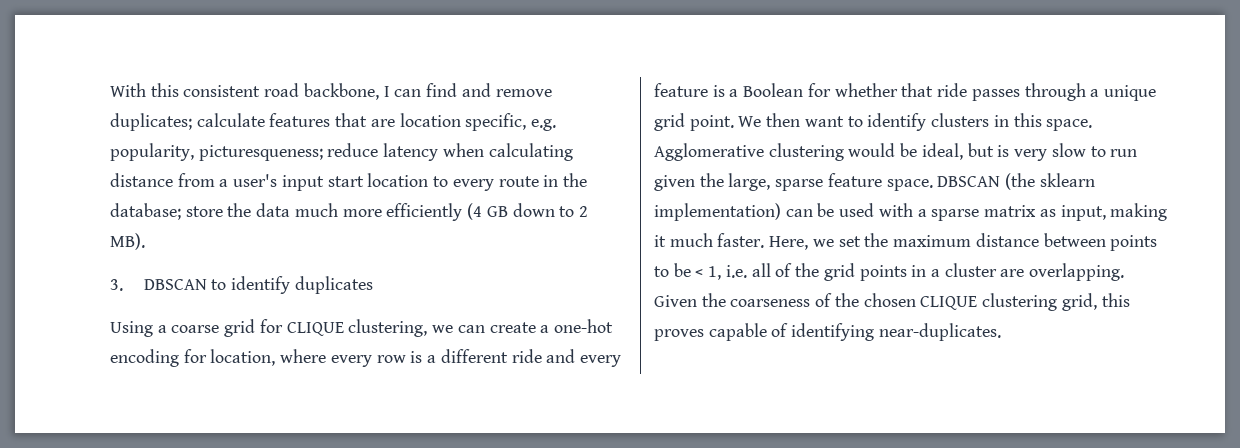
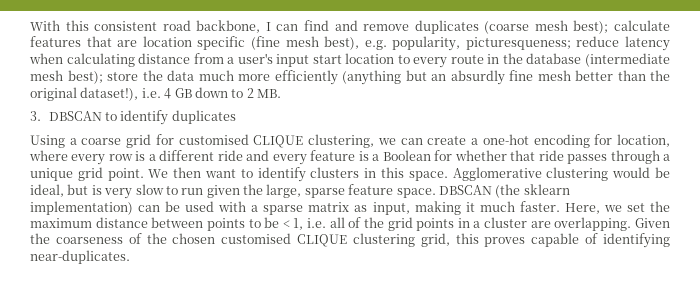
[110,113,192,131] duplicates; -> [414,20,609,34] duplicates (coarse mesh best);
[465,113,527,131] specific, -> [197,36,360,50] specific (fine mesh best),
[110,203,181,220] database; -> [526,53,671,67] [30,70,103,84] database (intermediate mesh best);
[467,203,483,220] (4 -> [342,70,670,85] [30,87,172,101] (anything but an absurdly fine mesh better than the original dataset!), i.e. 4
[110,233,145,250] MB). -> [257,89,281,98] MB.
(283, 326) none -> [178,134,249,145] customised
(916, 300) none -> [221,233,292,244] customised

+--

Would you transcribe the listing above line by line, exactly, leaving every picture out?

[110,113,192,131] duplicates; -> [414,20,609,34] duplicates (coarse mesh best);
[465,113,527,131] specific, -> [197,36,360,50] specific (fine mesh best),
[110,203,181,220] database; -> [526,53,671,67] [30,70,103,84] database (intermediate mesh best);
[467,203,483,220] (4 -> [342,70,670,85] [30,87,172,101] (anything but an absurdly fine mesh better than the original dataset!), i.e. 4
[110,233,145,250] MB). -> [257,89,281,98] MB.
(283, 326) none -> [178,134,249,145] customised
(916, 300) none -> [221,233,292,244] customised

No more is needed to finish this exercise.